Auch der zweite Auftritt Federers in der chinesischen Metropole war ein ganz hartes Stück Arbeit. Ohne spielerisch zu brillieren behielt der als Nummer 1 gesetzte Federer gegen die Nummer 28 der Welt aber knapp die Oberhand. Nach 1:52 Stunden beendete er gegen Bautista Agut auch das achte Duell mit einem Sieg, verlor aber erstmals gegen den zähen Spanier einen Satz.

Zunächst hatte wenig auf einen Krimi hingedeutet. Federer gelang bereits zum 3:1 ein Break, das er souverän verteidigte. Auch im ersten Game des zweiten Satzes nahm er Bautista Agut gleich wieder den Aufschlag ab. Danach wurde es aber kompliziert. Im gesamten zweiten Satz brachte der 37-jährige Basler nur gerade ein Servicegame durch - und nach dem Satzausgleich musste er auch gleich zu Beginn des dritten Durchgangs eine Breakchance des sieben Jahre jüngeren Spaniers abwehren.

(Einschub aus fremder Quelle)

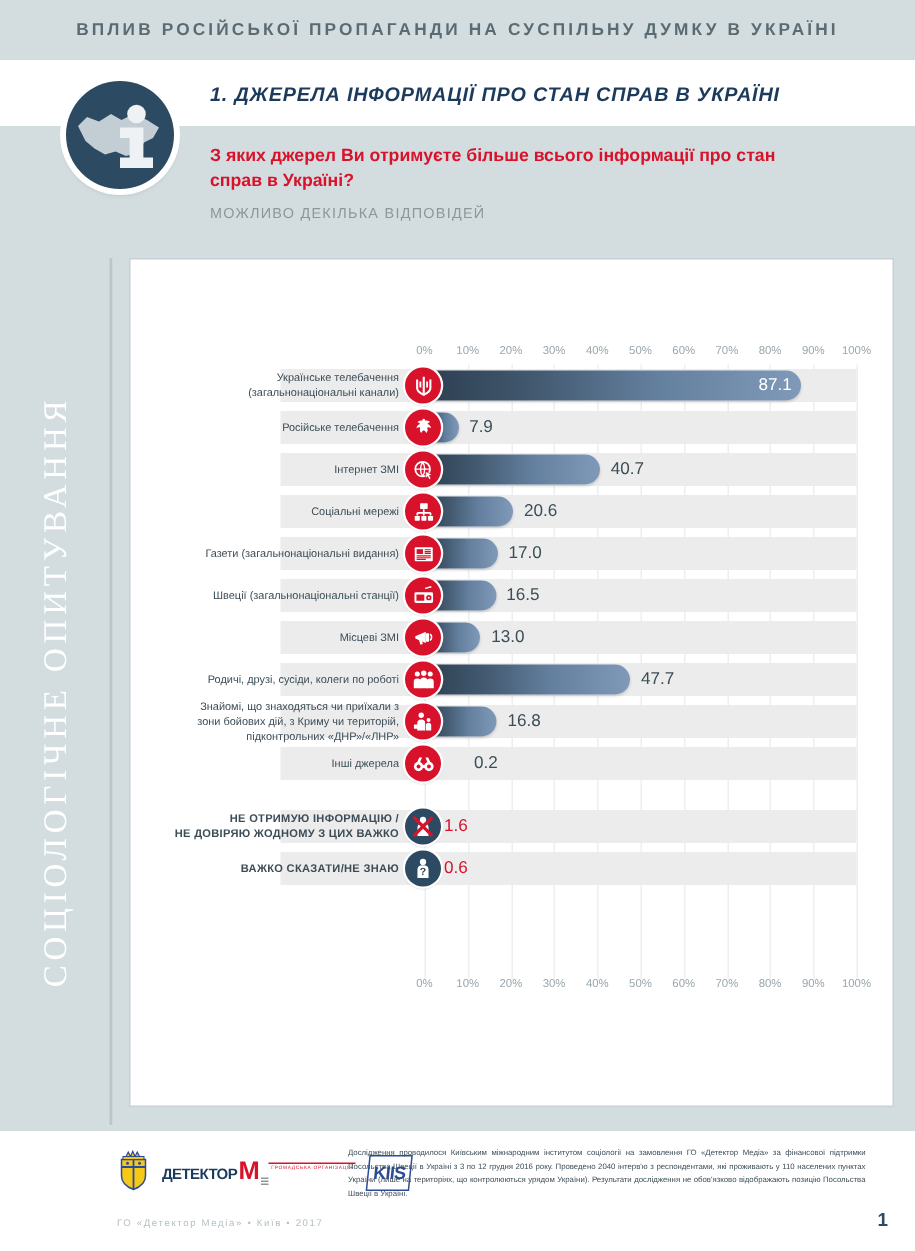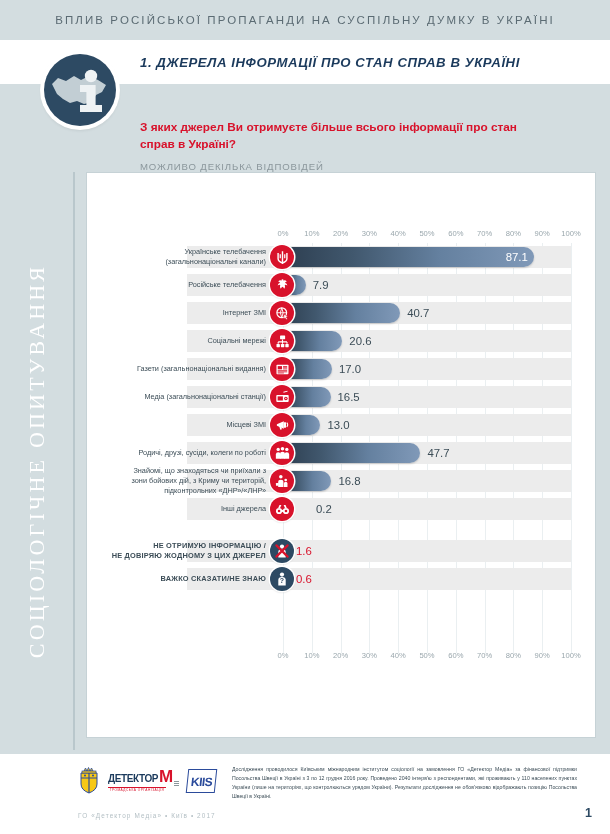--- a/index.html
+++ b/index.html
@@ -26,7 +26,7 @@
   }
   #top-banner-title {
     font-size: 11.5px;
-    font-weight: normal;
+    font-weight: bold;
     letter-spacing: 2.1px;
     color: #5b6b73;
     text-align: right;

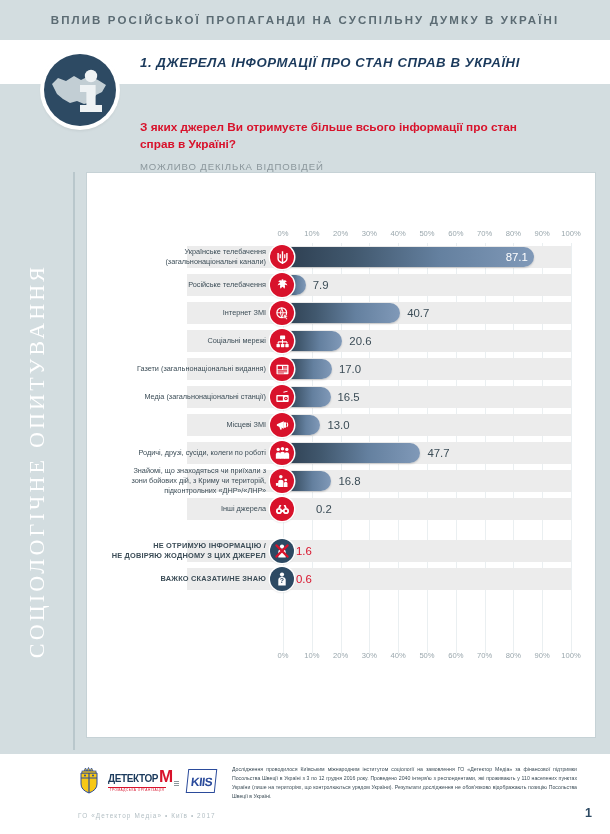--- a/index.html
+++ b/index.html
@@ -63,7 +63,6 @@
     color: #d8122b;
     line-height: 1.42;
     width: 400px;
-    margin-top: 24px;
   }
   #question-note {
     margin-top: 8px;

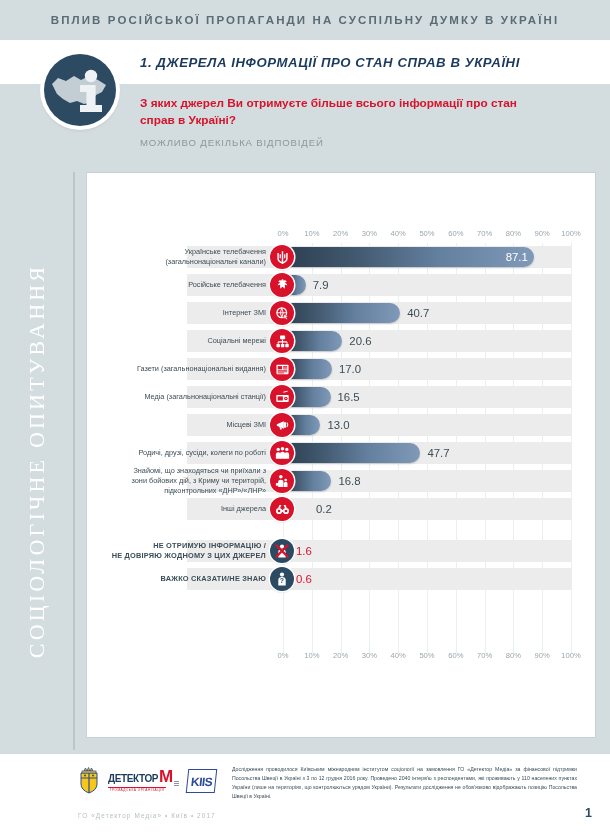--- a/index.html
+++ b/index.html
@@ -484,7 +484,7 @@
       </div>
       <div class="bar-row">
         <div class="row-stripe"></div>
-        <div class="row-label"><span>Медіа (загальнонаціональні станції)</span></div>
+        <div class="row-label"><span>Швеції (загальнонаціональні станції)</span></div>
         <div class="row-icon">
           <svg width="15" height="15" viewBox="0 0 16 16">
             <path d="M9 2.4 L13.4 1.2" stroke="#fff" stroke-width="1.1"></path>

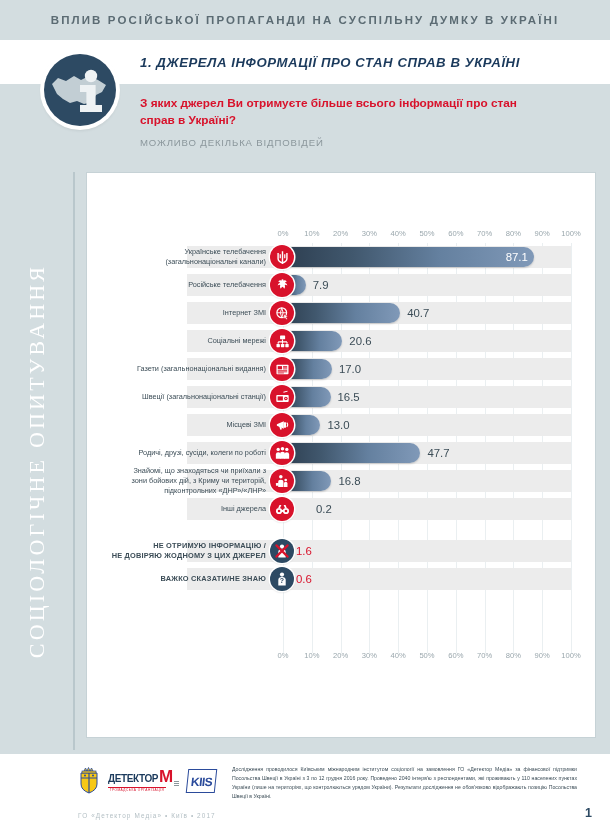--- a/index.html
+++ b/index.html
@@ -561,7 +561,7 @@
       <div class="bar-row gap"></div>
       <div class="bar-row">
         <div class="row-stripe"></div>
-        <div class="row-label caps"><span>НЕ ОТРИМУЮ ІНФОРМАЦІЮ /</span><br><span>НЕ ДОВІРЯЮ ЖОДНОМУ З ЦИХ ДЖЕРЕЛ</span></div>
+        <div class="row-label caps"><span>НЕ ОТРИМУЮ ІНФОРМАЦІЮ /</span><br><span>НЕ ДОВІРЯЮ ЖОДНОМУ З ЦИХ ВАЖКО</span></div>
         <div class="row-icon navy">
           <svg width="16" height="16" viewBox="0 0 16 16">
             <circle cx="8" cy="3.6" r="2.1" fill="#fff"></circle>

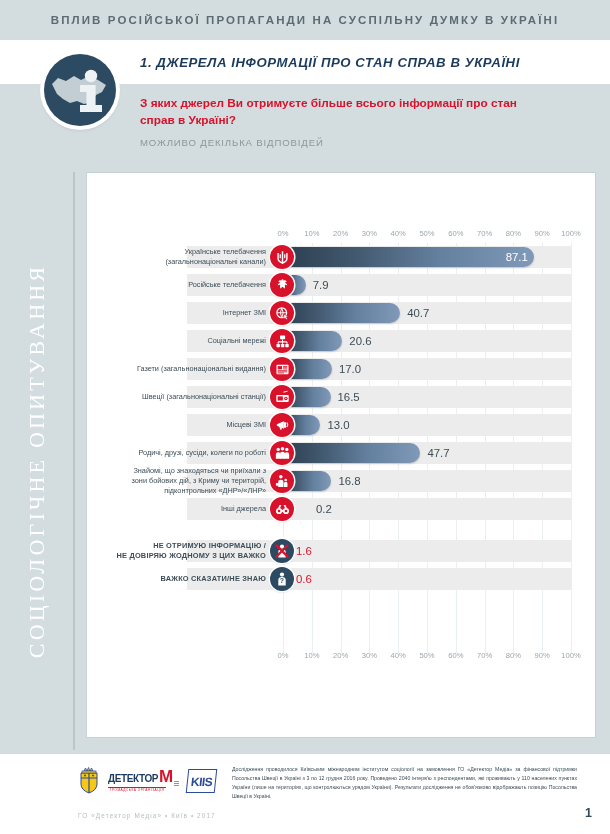--- a/index.html
+++ b/index.html
@@ -303,7 +303,7 @@
   
   .logo-dm {
     display: flex;
-    flex-direction: column;
+    flex-direction: row;
     align-items: flex-start;
   }
   .logo-dm-row { display: flex; align-items: baseline; }

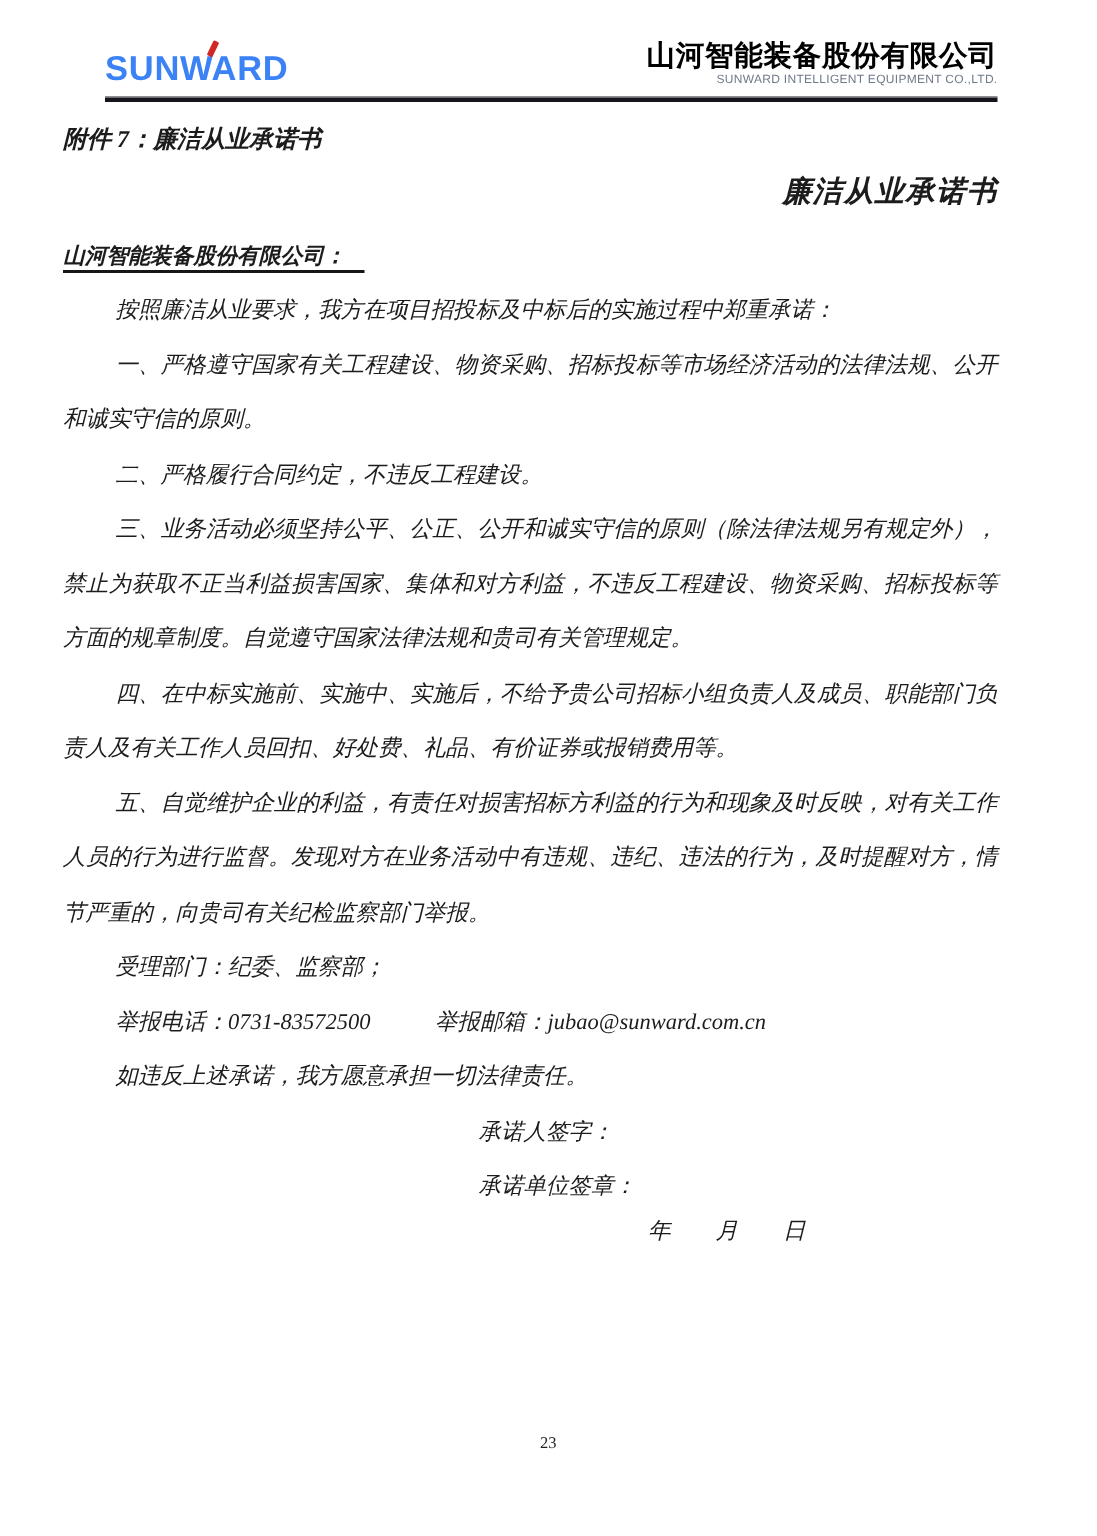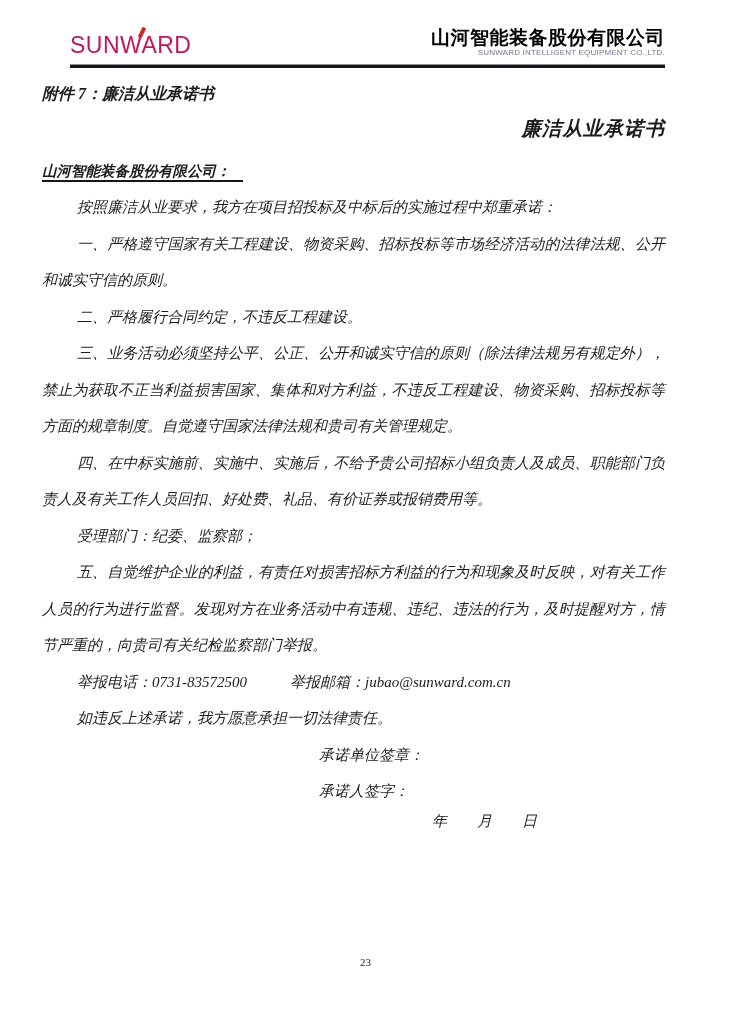--- a/index.html
+++ b/index.html
@@ -24,10 +24,10 @@
   .logo {
     position: relative;
     font-family: "Liberation Sans", "DejaVu Sans", sans-serif;
-    font-weight: normal;
+    font-weight: bold;
     font-size: 23px;
     letter-spacing: 0.5px;
-    color: #be185d;
+    color: #3b82f6;
     line-height: 26px;
   }
   .logo-tick {

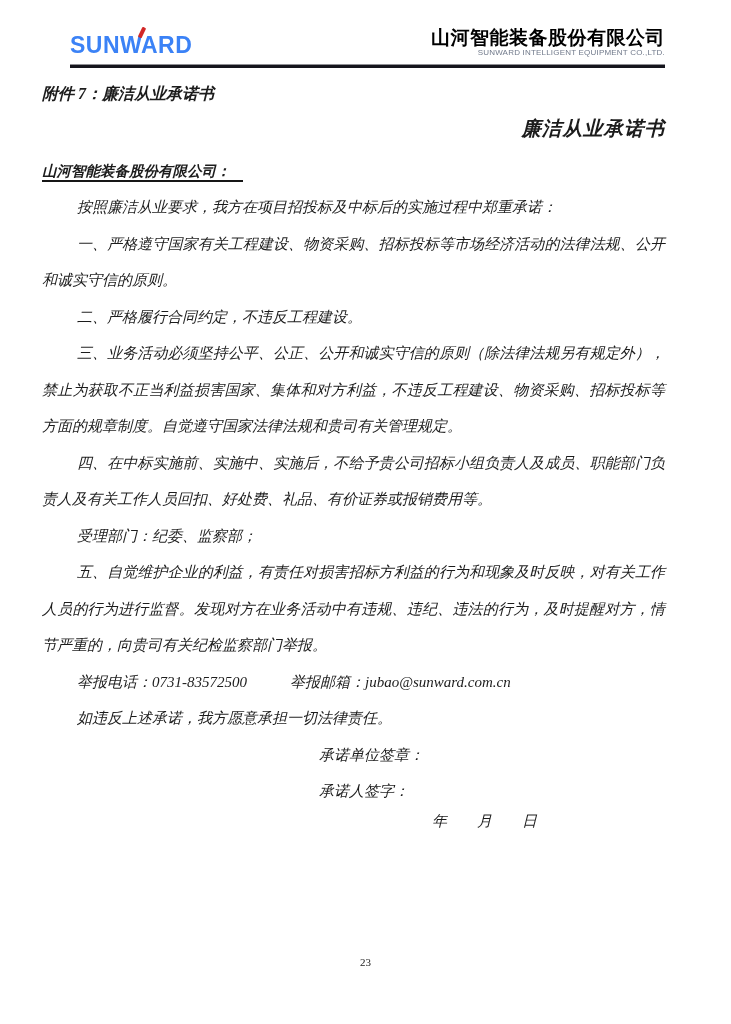--- a/index.html
+++ b/index.html
@@ -150,9 +150,9 @@
     <p class="body-p">二、严格履行合同约定，不违反工程建设。</p>
     <p class="body-p">三、业务活动必须坚持公平、公正、公开和诚实守信的原则（除法律法规另有规定外），禁止为获取不正当利益损害国家、集体和对方利益，不违反工程建设、物资采购、招标投标等方面的规章制度。自觉遵守国家法律法规和贵司有关管理规定。</p>
     <p class="body-p">四、在中标实施前、实施中、实施后，不给予贵公司招标小组负责人及成员、职能部门负责人及有关工作人员回扣、好处费、礼品、有价证券或报销费用等。</p>
+    <p class="body-p">五、自觉维护企业的利益，有责任对损害招标方利益的行为和现象及时反映，对有关工作人员的行为进行监督。发现对方在业务活动中有违规、违纪、违法的行为，及时提醒对方，情节严重的，向贵司有关纪检监察部门举报。</p>
+
     <p class="body-p">受理部门：纪委、监察部；</p>
-
-    <p class="body-p">五、自觉维护企业的利益，有责任对损害招标方利益的行为和现象及时反映，对有关工作人员的行为进行监督。发现对方在业务活动中有违规、违纪、违法的行为，及时提醒对方，情节严重的，向贵司有关纪检监察部门举报。</p>
 
     <p class="body-p contact-line"><span>举报电话：0731-83572500</span><span class="spacer"></span><span>举报邮箱：jubao@sunward.com.cn</span></p>
 

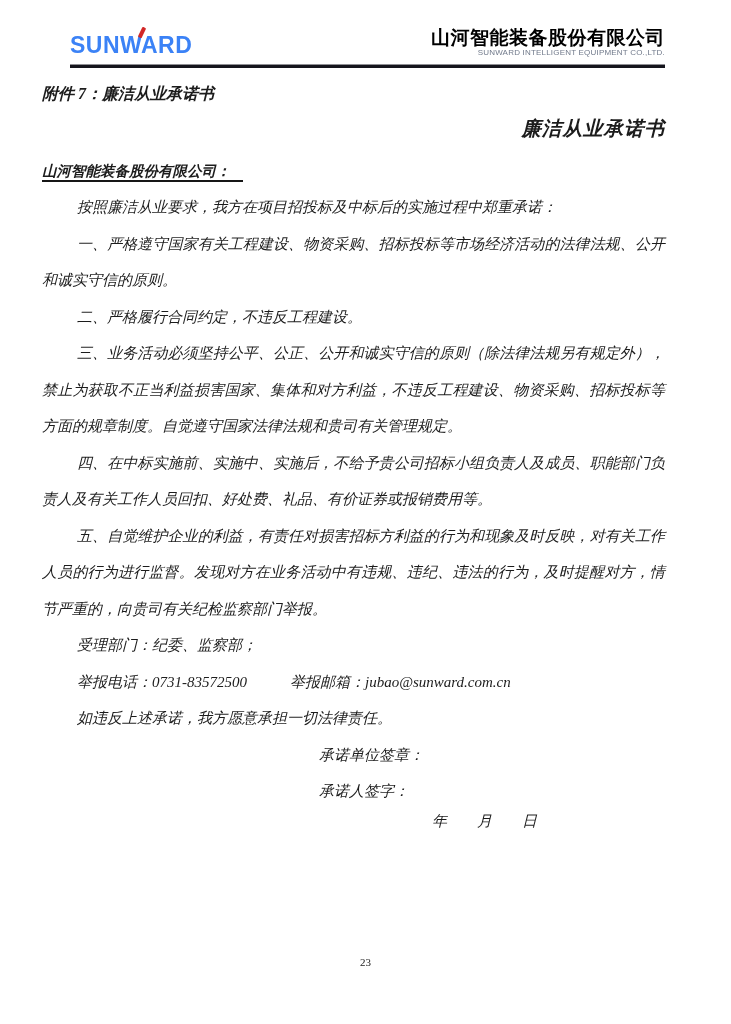--- a/index.html
+++ b/index.html
@@ -158,8 +158,8 @@
 
     <p class="body-p">如违反上述承诺，我方愿意承担一切法律责任。</p>
 
+    <p class="sig-line">承诺人签字：</p>
     <p class="sig-line">承诺单位签章：</p>
-    <p class="sig-line">承诺人签字：</p>
     <p class="date-line">年　　月　　日</p>
   </div>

Vorhand-Winner brachte den Sieg

Danach fand er bei eigenem Aufschlag allerdings wieder zur gewohnten Stärke. Bis er selber das entscheidende Break markieren konnte, musste sich Federer allerdings lange gedulden, ehe ihm ein Vorhand-Winner das 5:4 und wenig später den Sieg brachte.

Im Viertelfinal gegen den wieder erstarkten Japaner Kei Nishikori (ATP 12) wird er sich am Freitag (ca. 14.00 Uhr Schweizer Zeit) aber wohl steigern müssen. Die letzten vier Duelle hat Federer allerdings seit 2014 allesamt gewonnen.